3)      Está enfrentando o problema da mobilidade da cidade construindo corredores para ônibus e faixas para ciclovias. Exceto o governo de Marta Suplicy todos os outros seguiram receita contrária, apenas investiram em pontes, viadutos e novas avenidas;

4)      Deixou de lado a criminalização da ocupação de espaços públicos e isso está tornando, por exemplo, o Carnaval de São Paulo em algo vibrante. O que parecia impossível aconteceu neste ano, muita gente não viajou para fora da cidade para brincar Carnaval na cidade;

5)      Criou um programa para permitir que travestis possam estudar. Não é uma atitude corajosa apenas, mas de uma sensibilidade fantástica;

6)      Concedeu passe livre aos estudantes de escolas públicas e a estudantes carentes em geral;

7)      Está enfrentando os problemas da Habitação sem os habituais despejos violentos, buscando conversar com os movimentos e acaba de criar uma lista pública da ordem dos inscritos nos programas;

8)      Reorganizou as finanças públicas mesmo em anos ruins de PIB e conseguiu criar um caixa que vai lhe permitir fazer investimentos importantes nessa reta final do governo;

9)      Decidiu reestatizar as garagens municipais de ônibus o que pode levar à reorganização do sistema de transporte, algo urgente e necessário;

10)   Está municipalizando áreas como o Clube Tietê e parte do Clube do Joquéi e isso vai garantir novos espaços para atividades culturais e esportivas, principalmente para moradores da periferia. No Tietê, por exemplo, shows de rap e de funk já levaram milhares de pessoas a um local que antes era frequentado por poucos.

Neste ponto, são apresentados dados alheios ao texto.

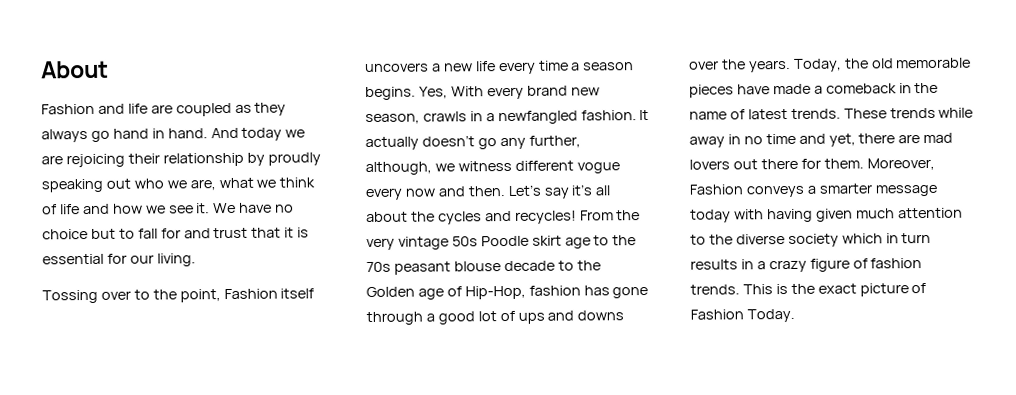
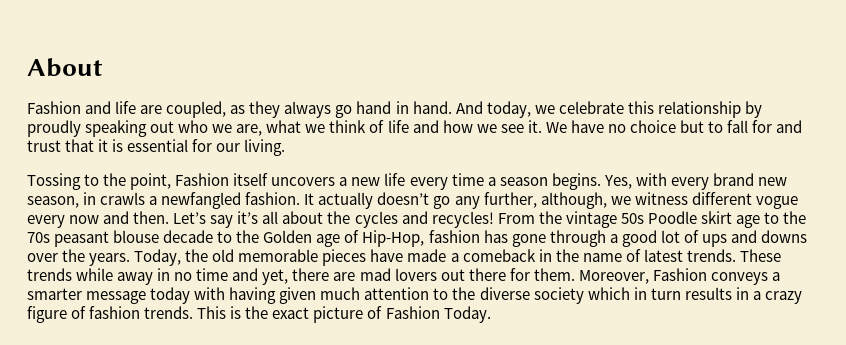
[175,102,232,117] coupled -> [166,101,227,118] coupled,
[241,127,306,141] [41,153,160,168] today we are rejoicing their -> [486,101,654,118] today, we celebrate this
[100,290,131,300] over -> (81, 181) none
[450,86,484,97] With -> [635,173,667,186] with
[422,111,483,122] crawls in -> [83,192,146,205] in crawls
[366,237,395,251] very -> (562, 217) none

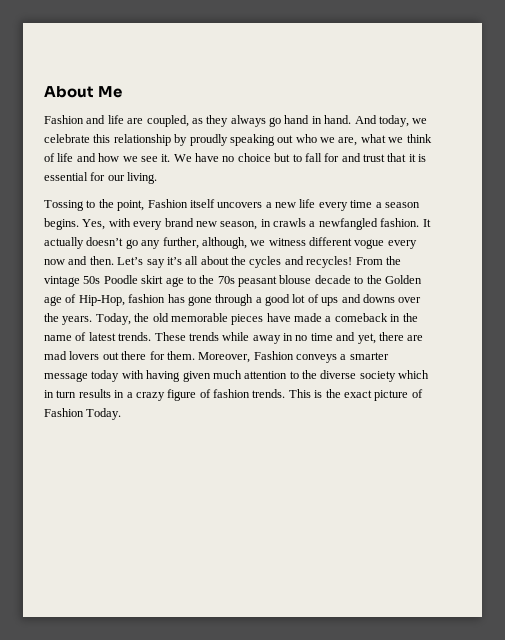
(103, 67) none -> [98,86,123,98] Me

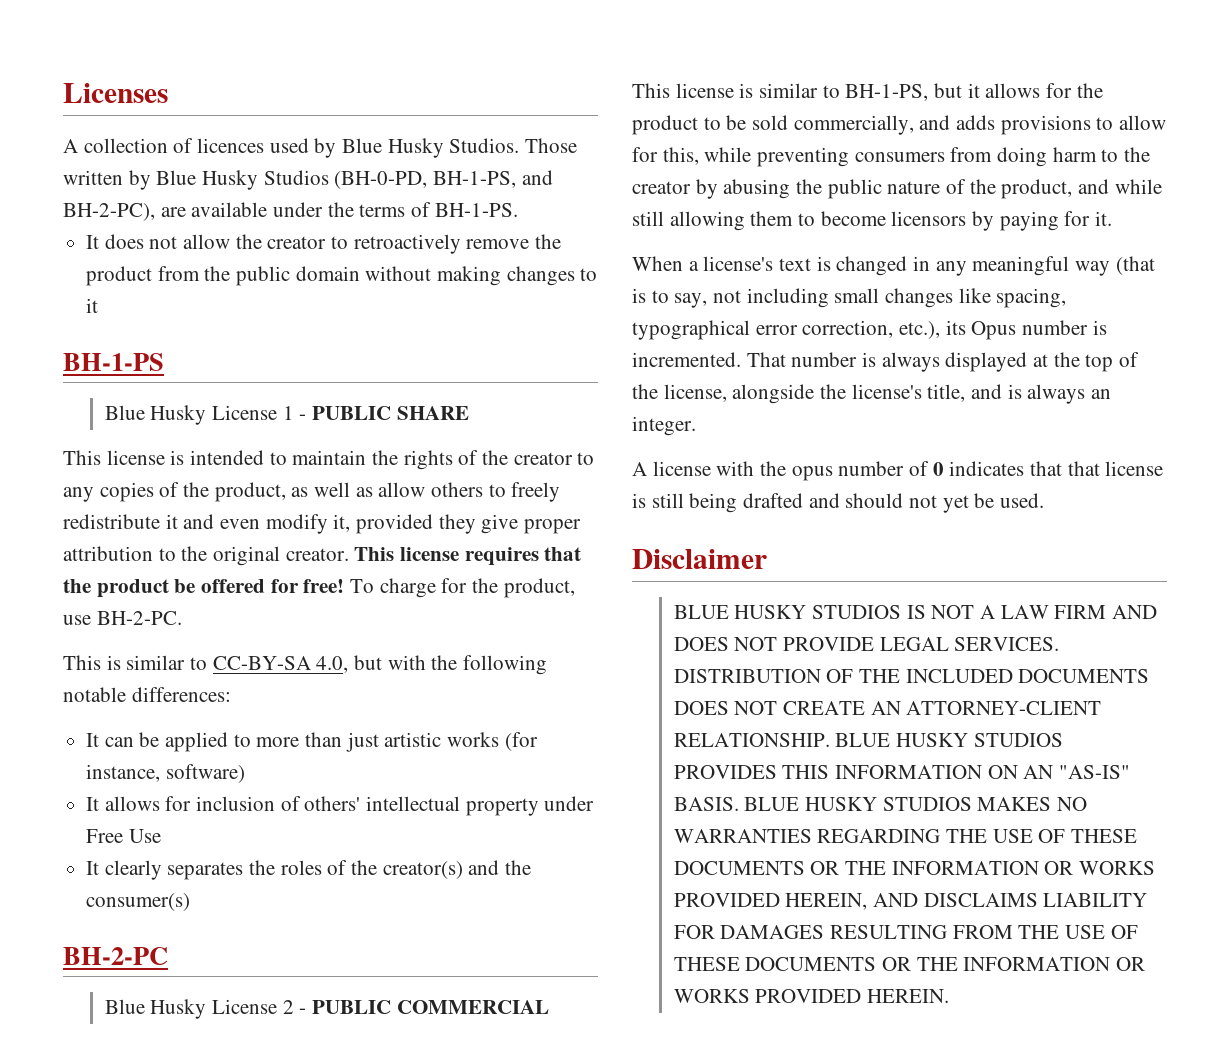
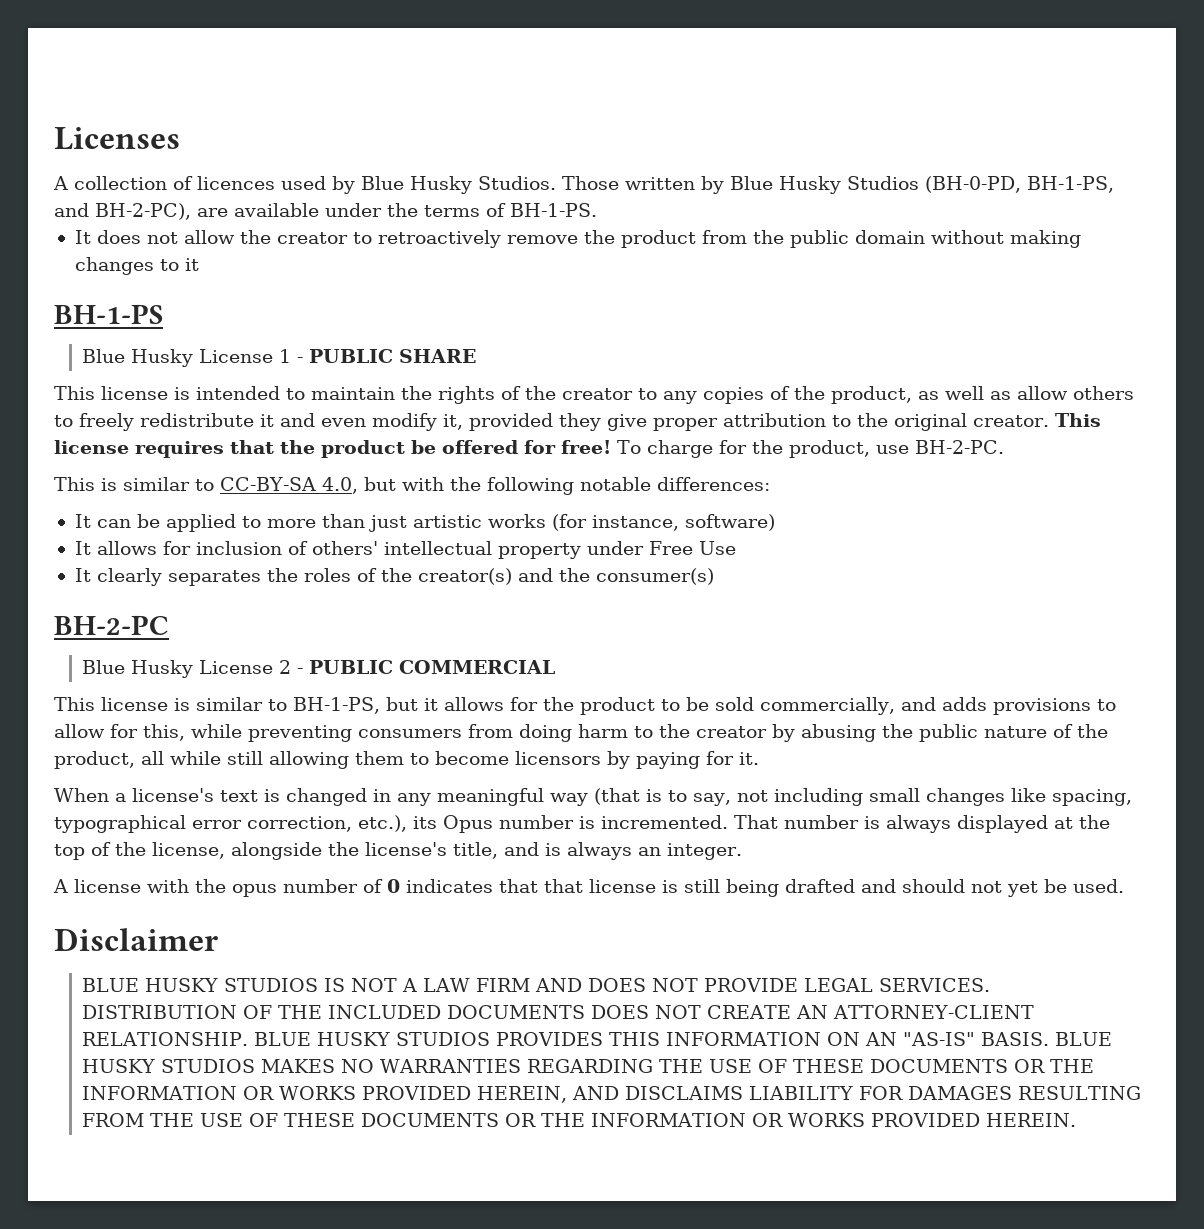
[1078,179,1110,194] and -> [141,751,164,765] all

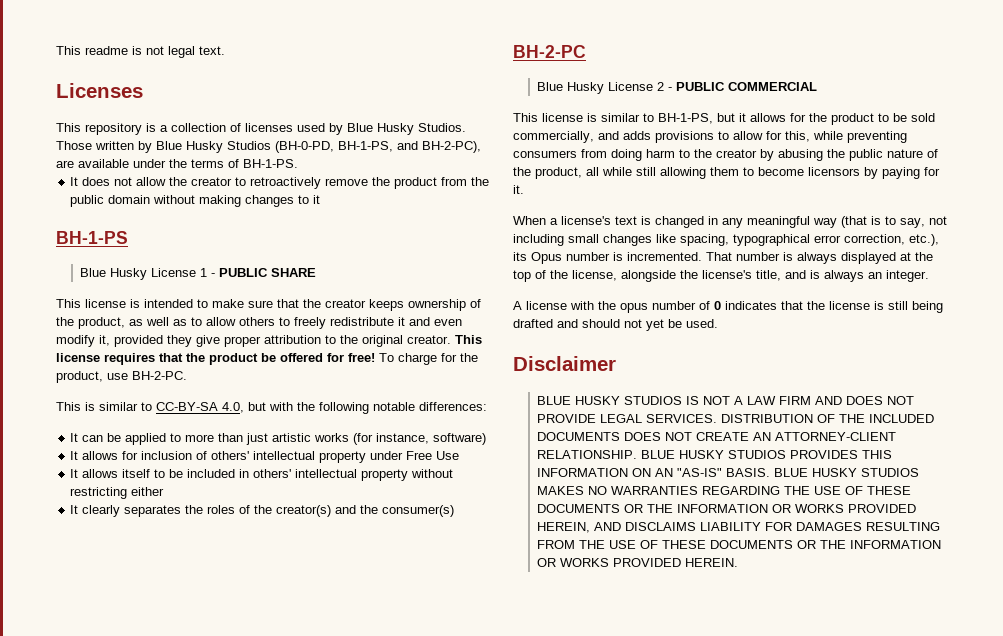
[54,127,180,150] [53,176,68,190] Licenses // A -> [56,46,225,58] [56,83,143,98] [56,123,168,135] This readme is not legal text. // Licenses // This repository is a
[197,176,275,190] licences -> [245,123,293,132] licenses
[311,386,764,404] maintain the rights of the creator to any copies -> [212,299,466,311] make sure that the creator keeps ownership
(1011, 395) none -> [191,317,202,326] to
(736, 548) none -> [70,469,454,481] [70,487,165,499] // It allows itself to be included in others' intellectual property without restricting either
[544,879,583,893] that -> [807,301,825,310] the

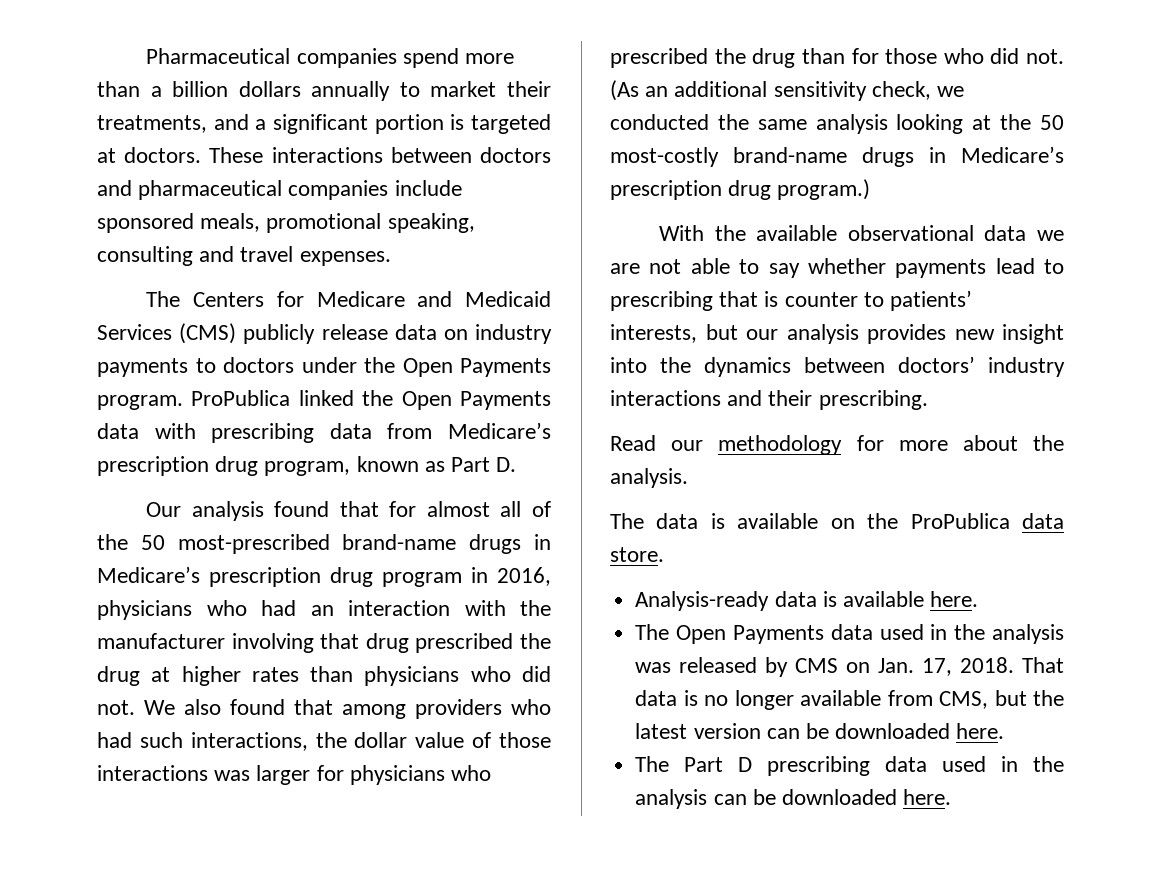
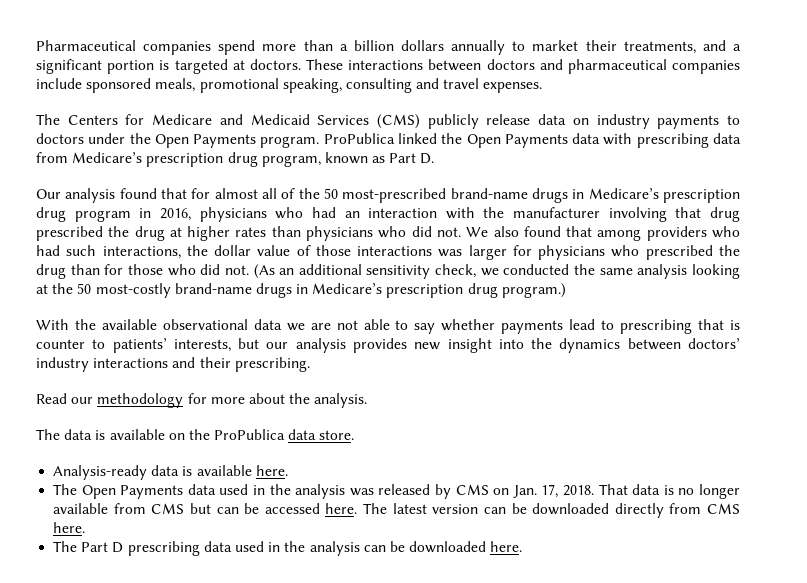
[939,690,1064,709] CMS, but the -> [151,503,388,514] CMS but can be accessed here. The
(951, 731) none -> [614,503,740,518] directly from CMS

11)   Conseguiu aprovar um novo Plano Diretor na cidade e não se rendeu aos interesses do setor imobiliário, mas soube conversar e construir consensos;

12)   Está implantando o maior programa de wi-fi grátis em dezenas de praças públicas de São Paulo;

 

Vou parar em 12 pontos para não ser acusado de petismo se por acaso vier a acrescentar mais um. É fato que essas ações isoladas não levam ninguém a ganhar eleição, mas combinadas com a imagem de uma pessoa séria e que faz política sem rancor  e ódio tem tudo para reencantar uma boa parte da cidade.

Haddad mostrou isso na entrevista realizada na Jovem Pan, ele está preparado para o bom combate. Agora só não pode errar nos detalhes. E como sua maior votação foi na periferia e lá que ele tem que tocar bumbo e priorizar  nesta reta final de governo.

Como isso parece mais do que óbvio, este blogueiro assume o risco de dizer que a reeleição de Haddad por mais difícil que possa parecer neste momento, é algo absolutamente possível.

Mesmo quem não está disposto a votar em Haddad, não tem raiva dele e não o rejeita enquanto pessoa, diferentemente do que ocorreu com Marta Suplicy em 2004. E isso é fundamental na disputa. Haddad poderá ir para a campanha fazendo política e debatendo a cidade. Não terá de ficar se defendendo o tempo todo.

É também por isso que este blogueiro aposta seus dois reais que estão investidos em ações da Petrobras na sua vitória. E que acha que quem for com muita sede ao pote achando que o prefeito é carta fora do baralho, vai ter uma grande surpresa.

O governo de Haddad tem consistência e isso conta muito numa disputa. Até porque, o eleitor, amigos, é tudo, menos bobo.